Assignment: In the listing below, find the line containing "[468,83,632,100] [35,109,111,122] and" and the line containing "[303,109,362,122] Vehicle ->". Repeat exactly those two lines and every line between them, nothing more.

☆ ☆ ☆ ☆

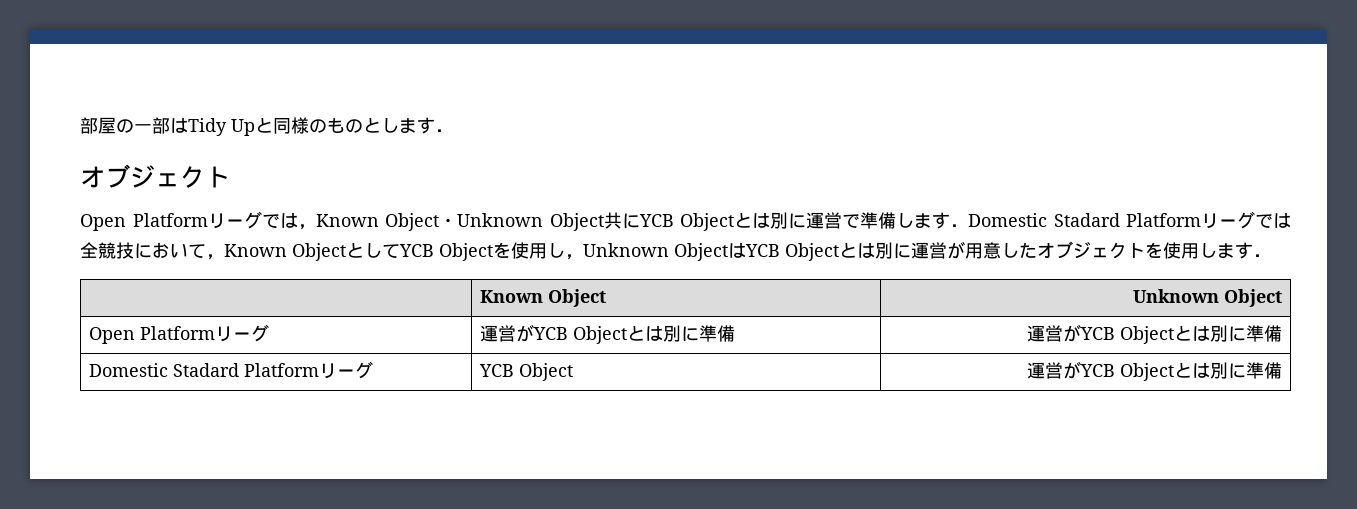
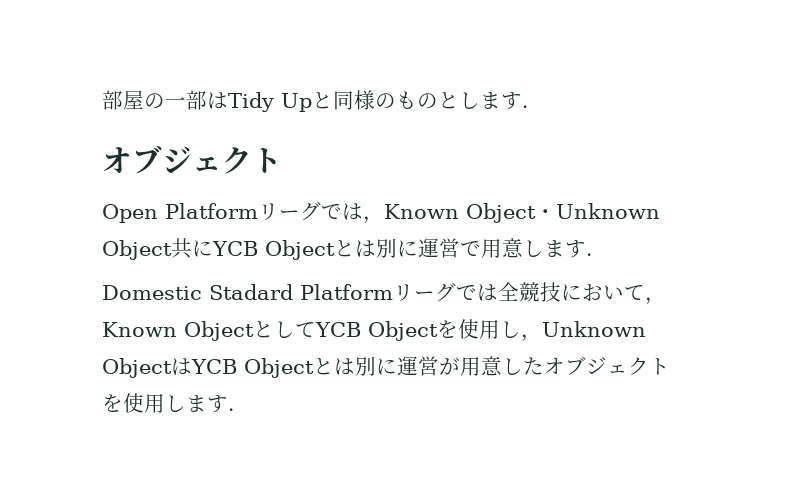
[860,212,968,229] 準備します． -> [481,238,607,258] 用意します． //
[479,289,606,307] [1133,289,1283,307] [88,324,269,344] [479,324,735,344] [1027,324,1283,344] [88,361,373,379] [478,363,573,381] [1027,361,1283,381] // | Known Object | Unknown Object // Open Platformリーグ | 運営がYCB Objectとは別に準備 | 運営がYCB Objectとは別に準備 // Domestic Stadard Platformリーグ | YCB Object | 運営がYCB Objectとは別に準備 -> (249, 409) none

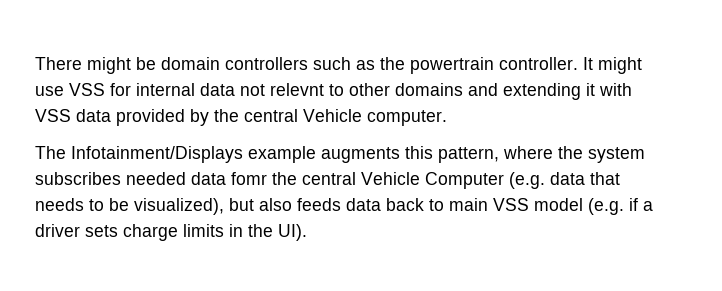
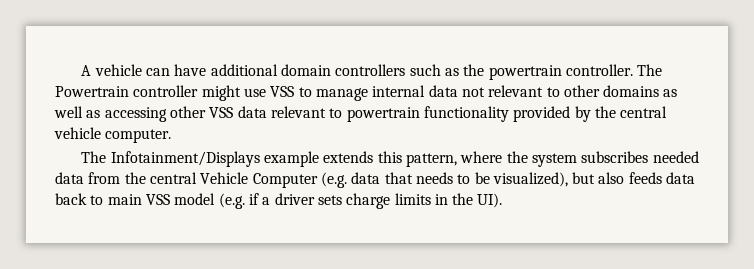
[35,57,156,74] There might be -> [81,64,278,76] A vehicle can have additional
[583,57,593,70] It -> [637,64,663,76] [55,85,199,97] The Powertrain controller
[110,83,131,96] for -> [298,87,368,101] to manage
[270,83,324,96] relevnt -> [488,85,544,97] relevant
[468,83,632,100] [35,109,111,122] and extending it with VSS data -> [663,89,678,97] [54,106,509,122] as well as accessing other VSS data relevant to powertrain functionality
[303,109,362,122] Vehicle -> [54,127,101,139] vehicle
[321,147,400,163] augments -> [323,151,374,163] extends
[231,172,267,185] fomr -> [88,172,121,184] from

☆ ☆ ☆ ☆

Answer box:
[468,83,632,100] [35,109,111,122] and extending it with VSS data -> [663,89,678,97] [54,106,509,122] as well as accessing other VSS data relevant to powertrain functionality
[303,109,362,122] Vehicle -> [54,127,101,139] vehicle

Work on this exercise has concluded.